_REQUIRED WORK_
Beginning with the line of the entries below that holds "padding-left: 16px ->" and ending with the line that holds "-> <div> <span>Name</span>", transcribe each line exactly as written. Pictures stay out.

(Web page edit records)
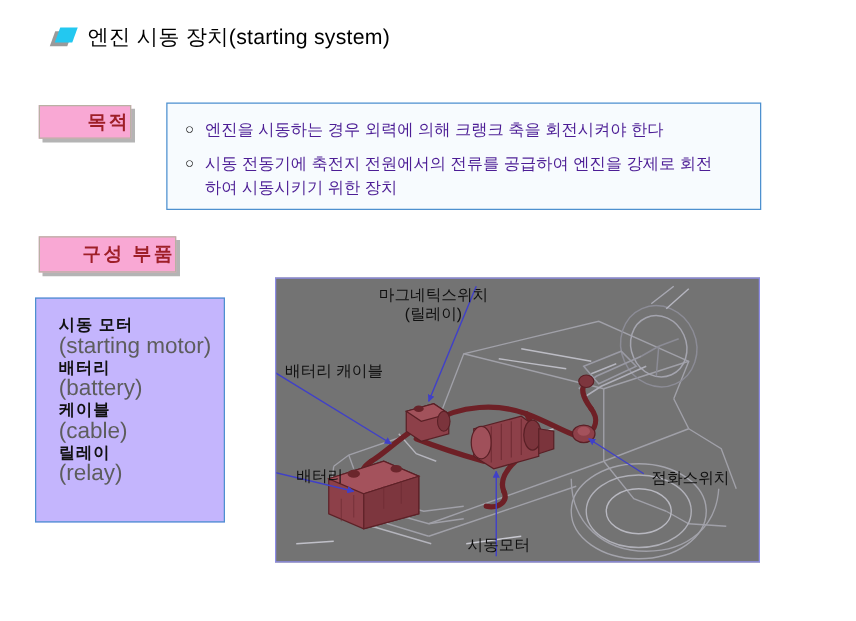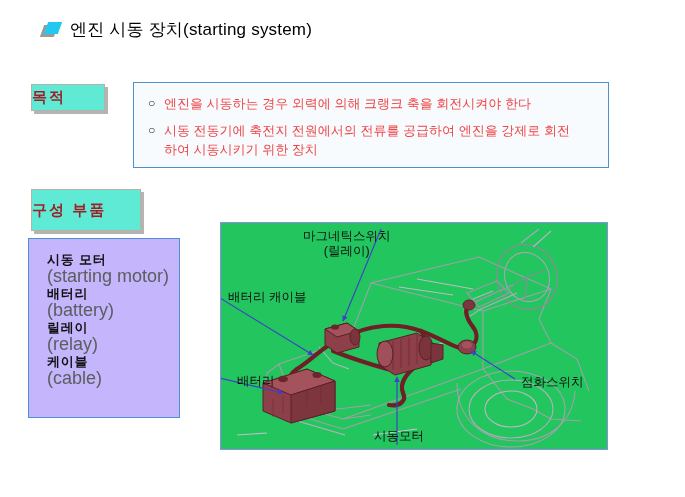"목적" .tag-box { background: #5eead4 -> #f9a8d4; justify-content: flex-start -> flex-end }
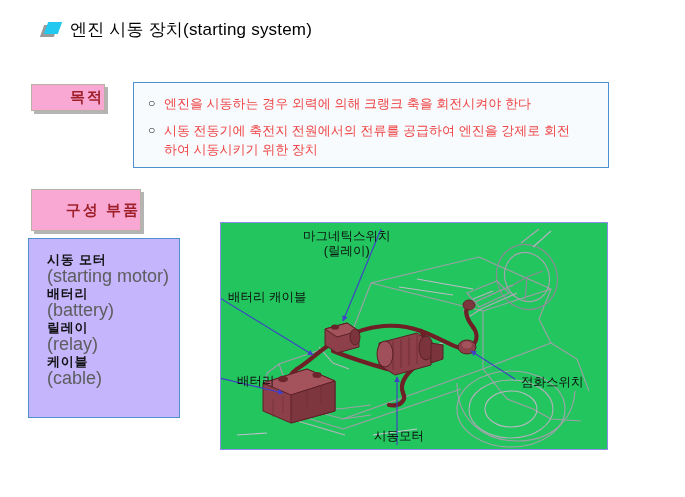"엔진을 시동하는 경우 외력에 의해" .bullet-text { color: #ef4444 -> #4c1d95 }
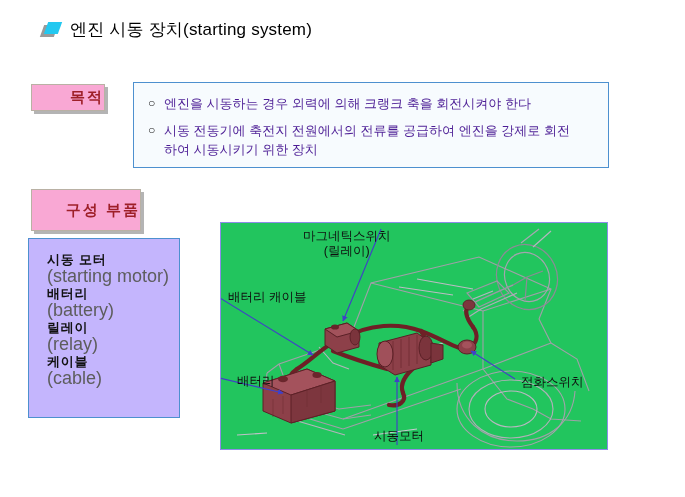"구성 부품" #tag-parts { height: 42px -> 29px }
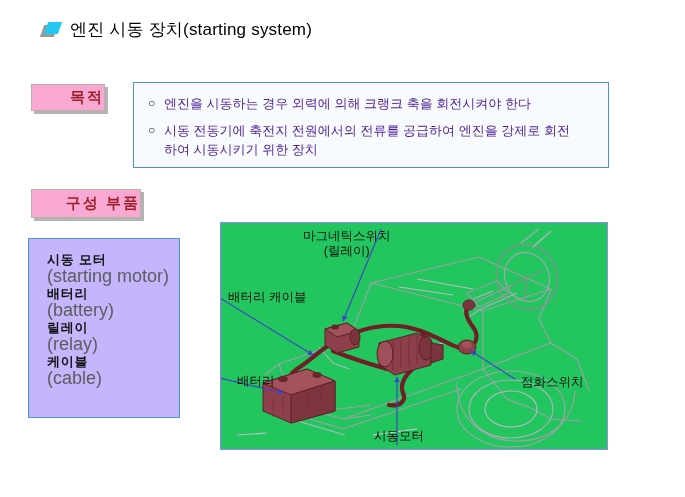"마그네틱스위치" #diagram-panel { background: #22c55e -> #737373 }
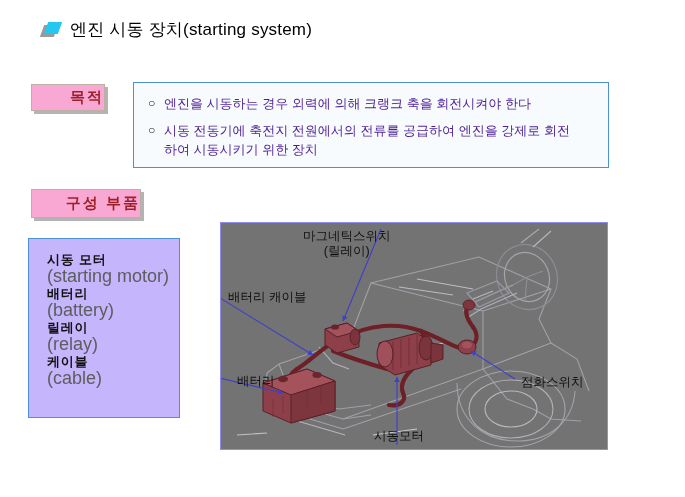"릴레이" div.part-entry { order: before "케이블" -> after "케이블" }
...
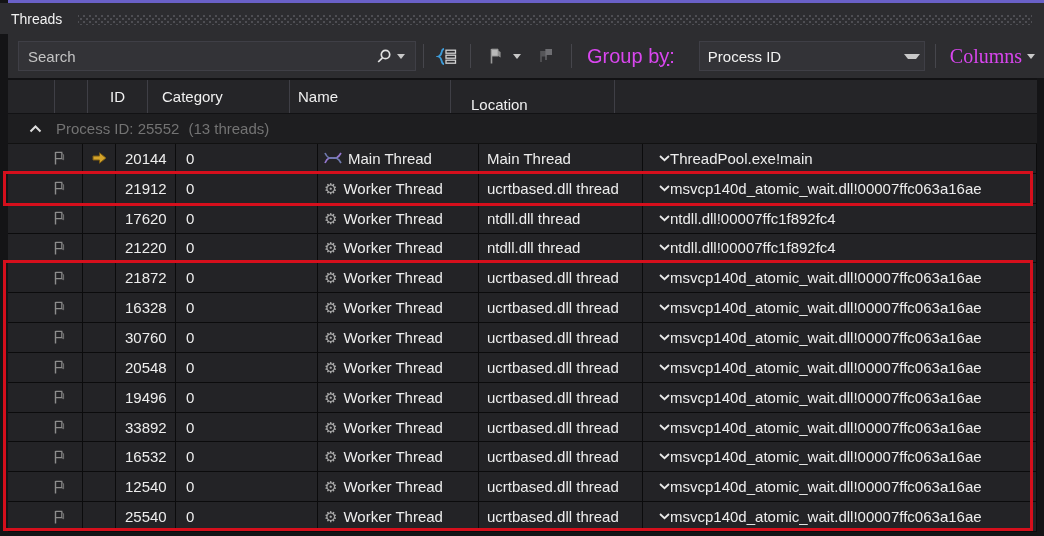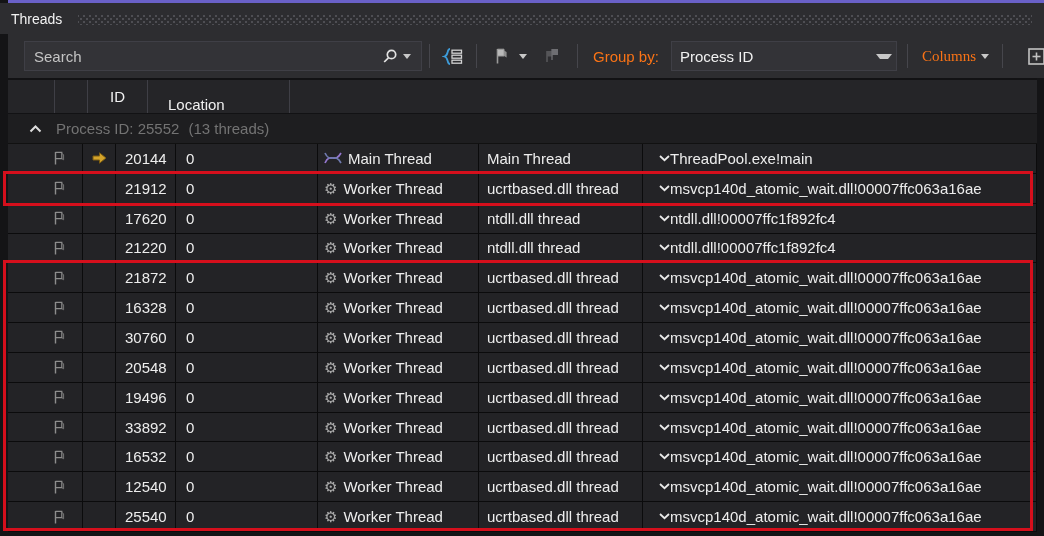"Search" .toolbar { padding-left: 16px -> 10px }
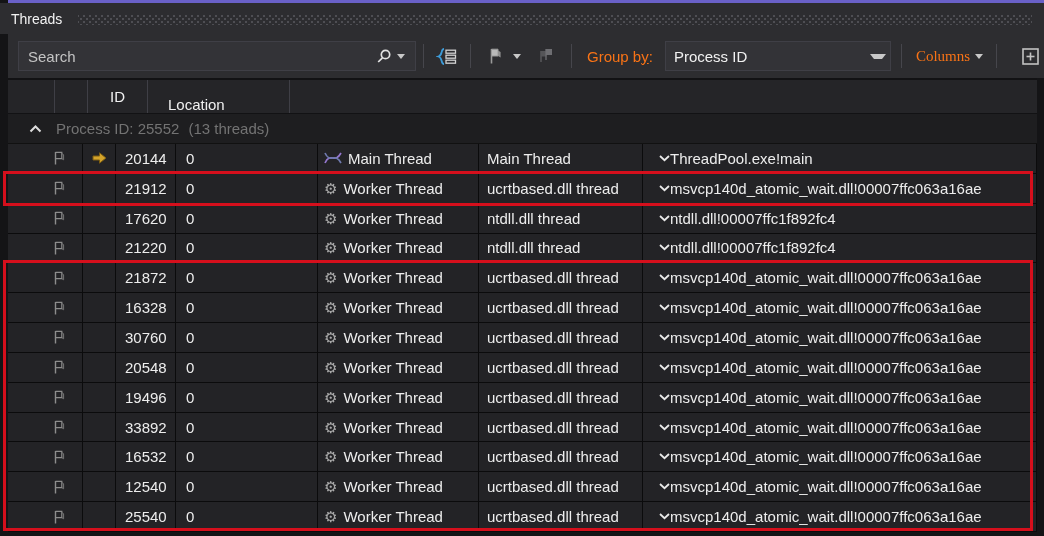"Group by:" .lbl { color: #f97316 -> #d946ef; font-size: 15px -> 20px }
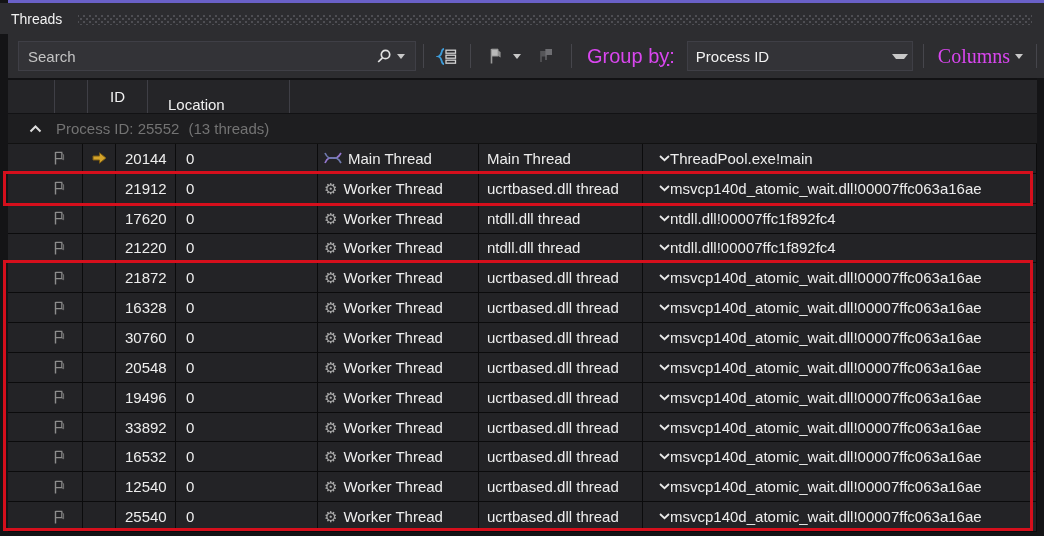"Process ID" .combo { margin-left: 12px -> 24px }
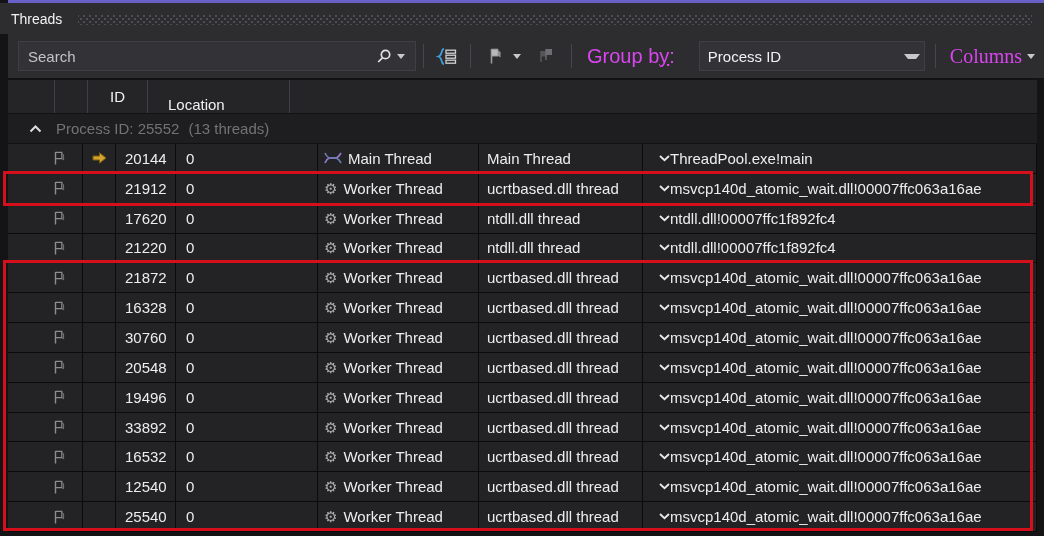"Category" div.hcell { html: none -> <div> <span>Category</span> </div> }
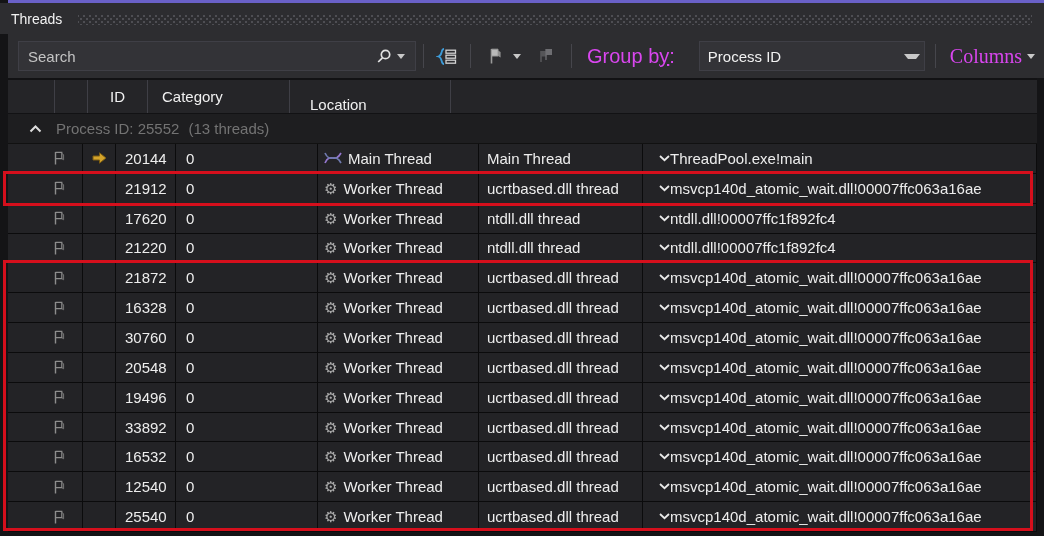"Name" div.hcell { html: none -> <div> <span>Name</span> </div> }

_SOLVED EXERCISE_
"Search" .toolbar { padding-left: 16px -> 10px }
"Group by:" .lbl { color: #f97316 -> #d946ef; font-size: 15px -> 20px }
"Process ID" .combo { margin-left: 12px -> 24px }
"Category" div.hcell { html: none -> <div> <span>Category</span> </div> }
"Name" div.hcell { html: none -> <div> <span>Name</span> </div> }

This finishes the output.